> What you need to do
Task for the records below: copy exactly, and only, the line containing "text: TAYLOR ->" and every line after it to the end, with pictures left out.

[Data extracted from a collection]
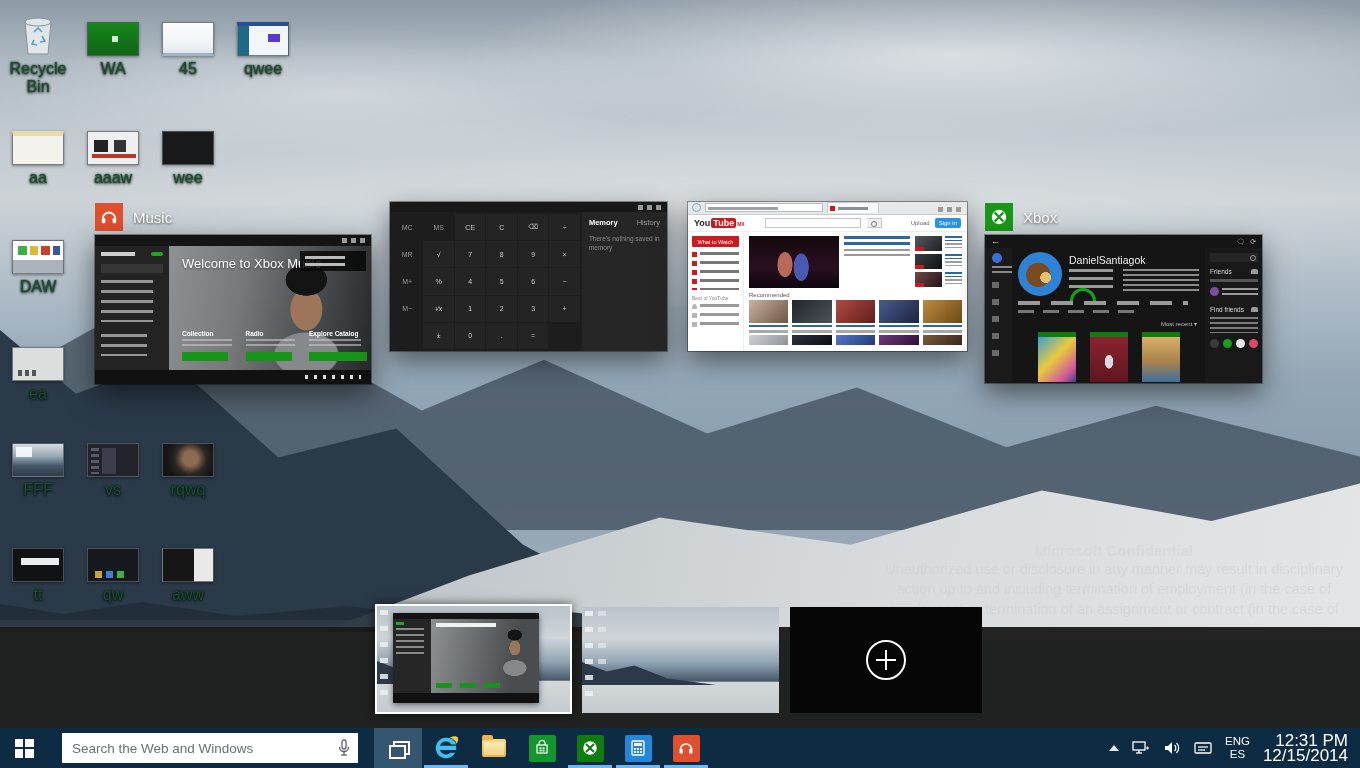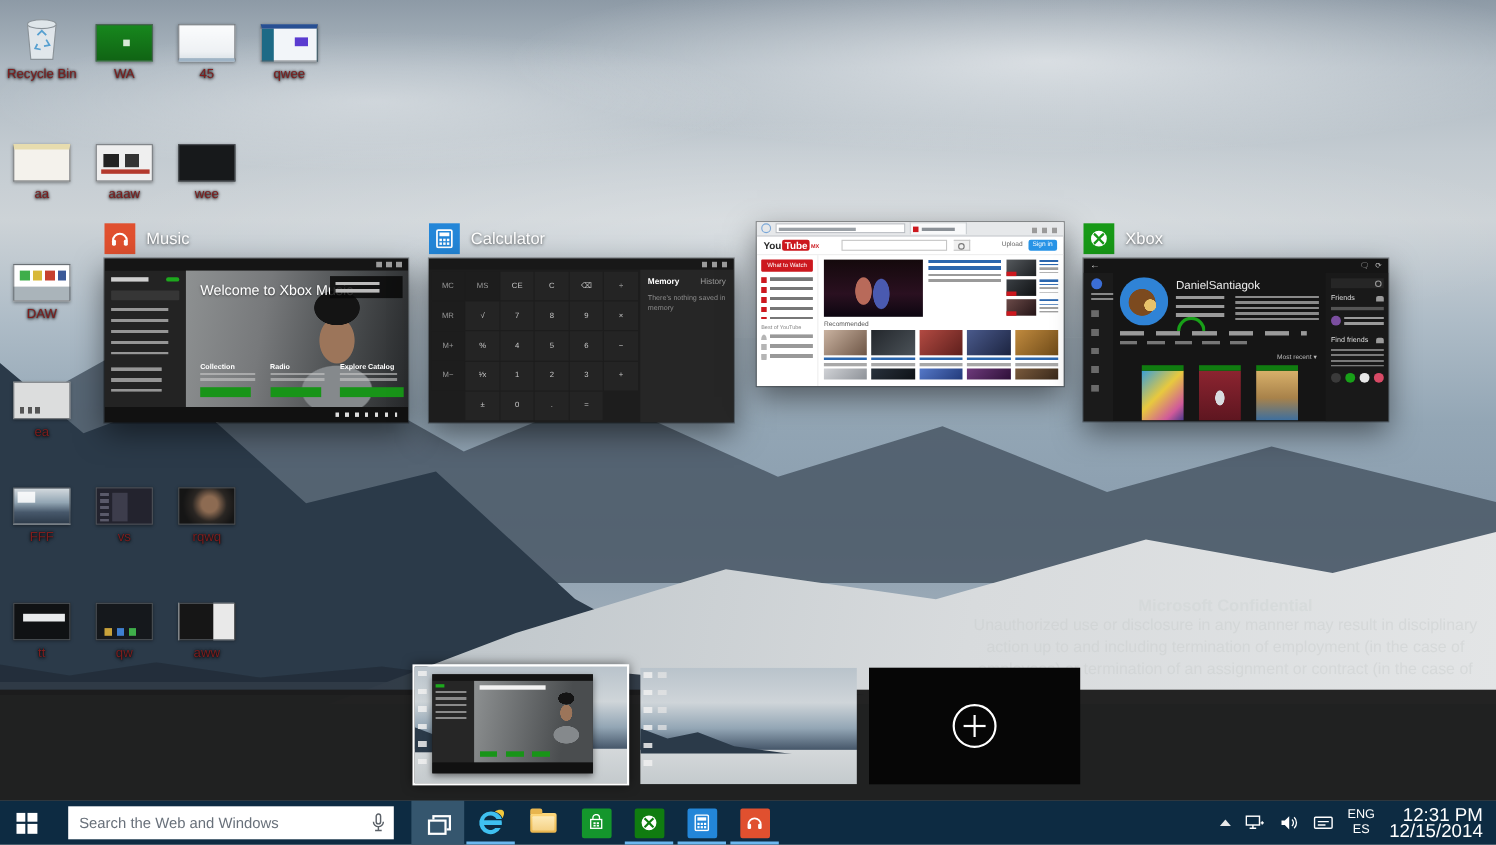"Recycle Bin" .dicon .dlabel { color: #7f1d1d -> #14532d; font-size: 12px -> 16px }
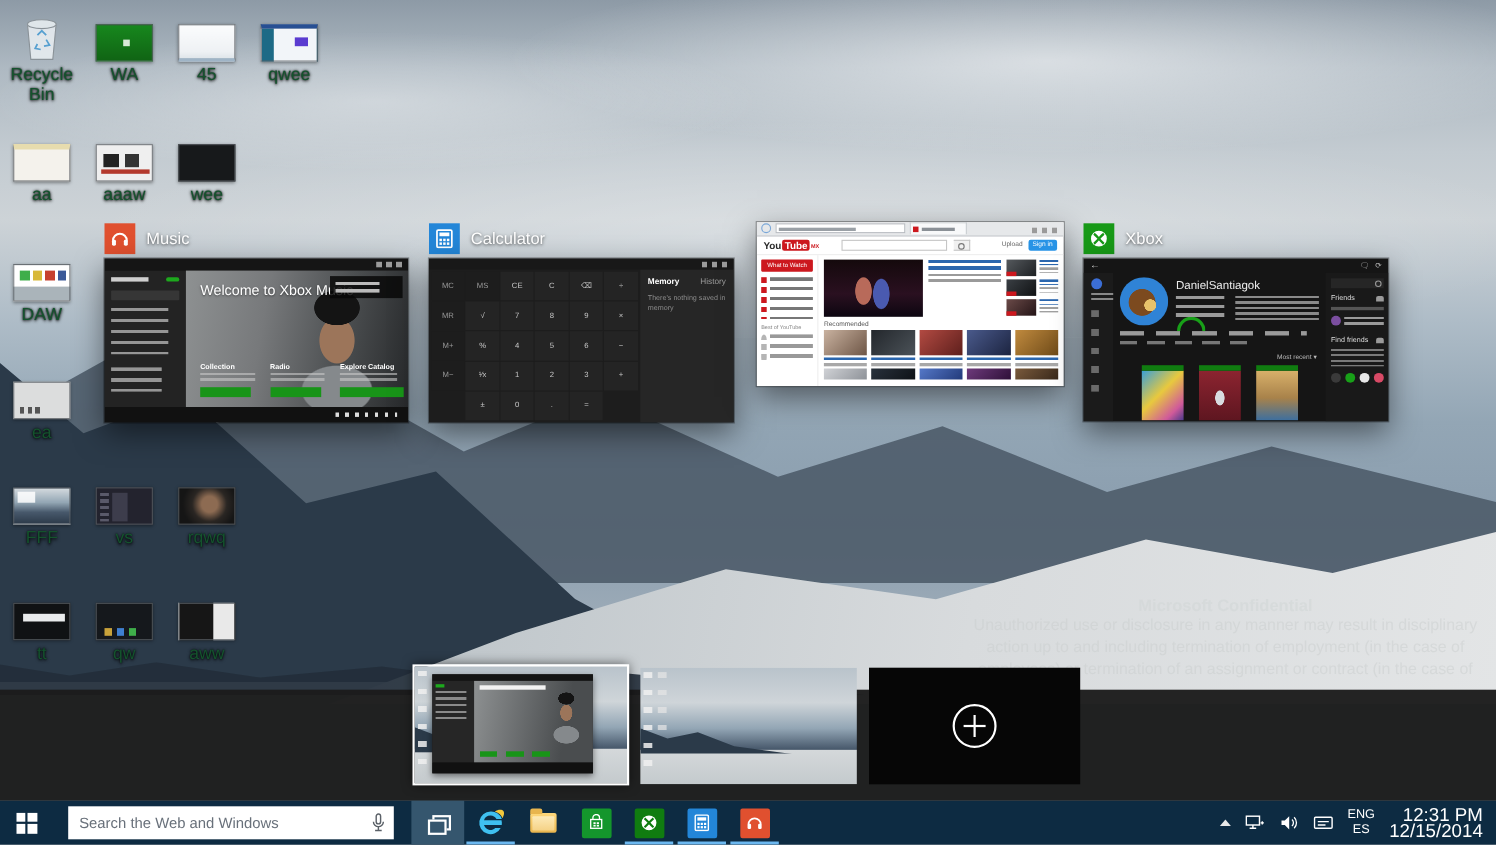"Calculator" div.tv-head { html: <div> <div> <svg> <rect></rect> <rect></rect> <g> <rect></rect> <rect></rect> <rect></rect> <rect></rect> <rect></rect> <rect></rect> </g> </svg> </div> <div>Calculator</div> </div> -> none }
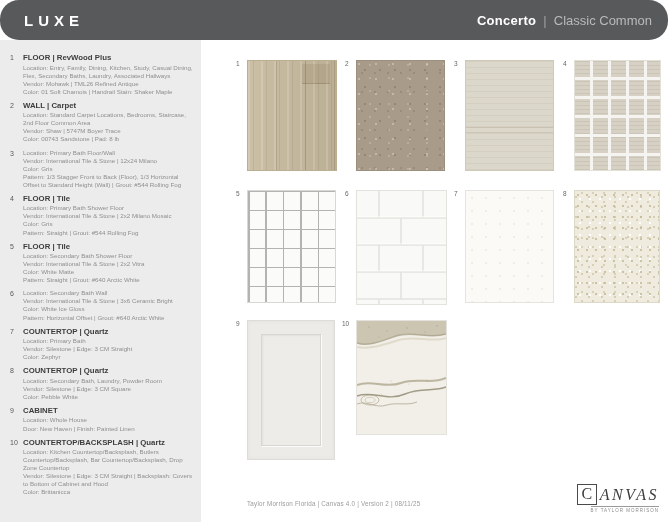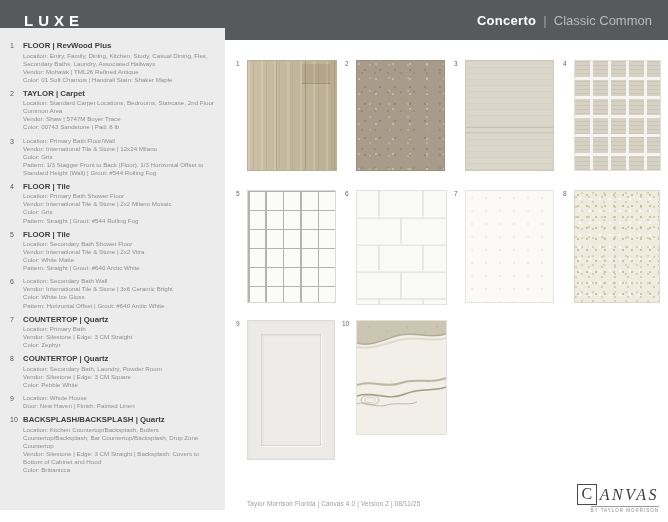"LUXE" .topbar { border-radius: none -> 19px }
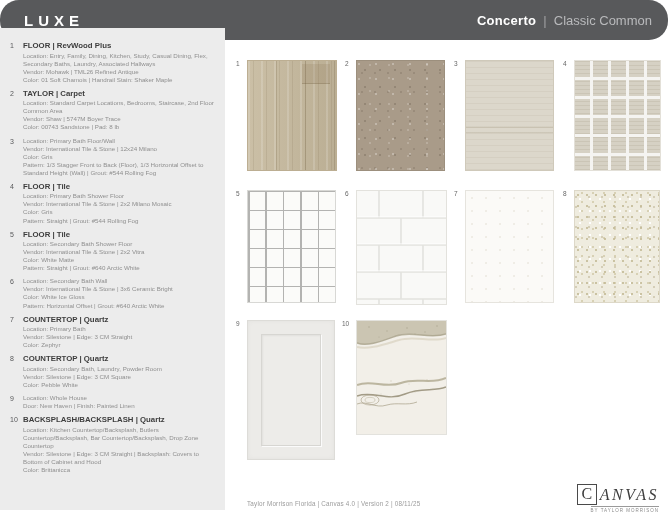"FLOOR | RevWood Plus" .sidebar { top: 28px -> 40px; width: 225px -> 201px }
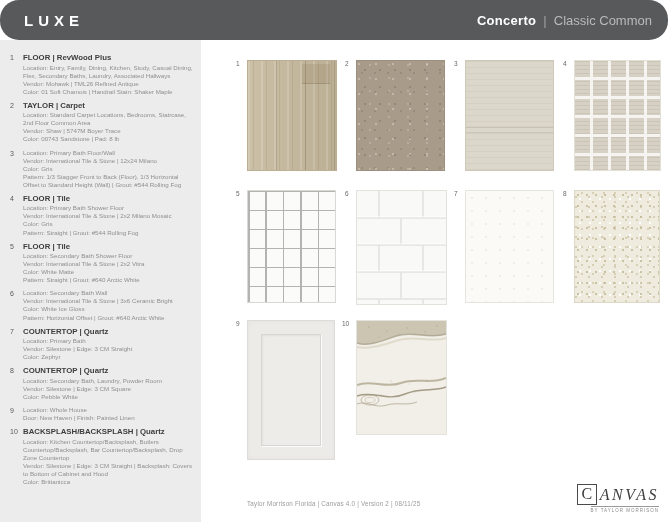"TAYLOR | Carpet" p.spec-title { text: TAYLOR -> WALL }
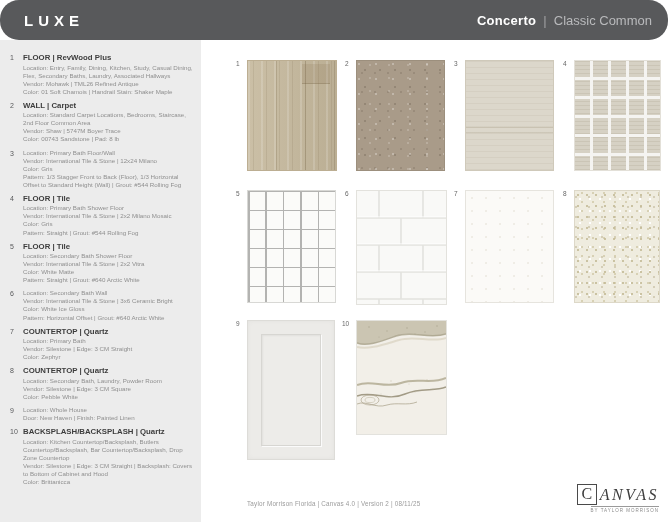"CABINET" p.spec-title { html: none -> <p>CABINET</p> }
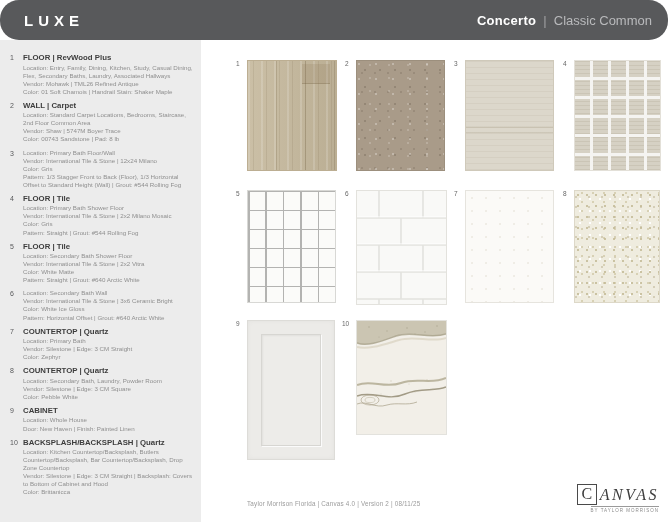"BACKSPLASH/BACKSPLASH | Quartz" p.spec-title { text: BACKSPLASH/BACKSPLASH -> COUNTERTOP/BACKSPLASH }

> Solved problem
"TAYLOR | Carpet" p.spec-title { text: TAYLOR -> WALL }
"CABINET" p.spec-title { html: none -> <p>CABINET</p> }
"BACKSPLASH/BACKSPLASH | Quartz" p.spec-title { text: BACKSPLASH/BACKSPLASH -> COUNTERTOP/BACKSPLASH }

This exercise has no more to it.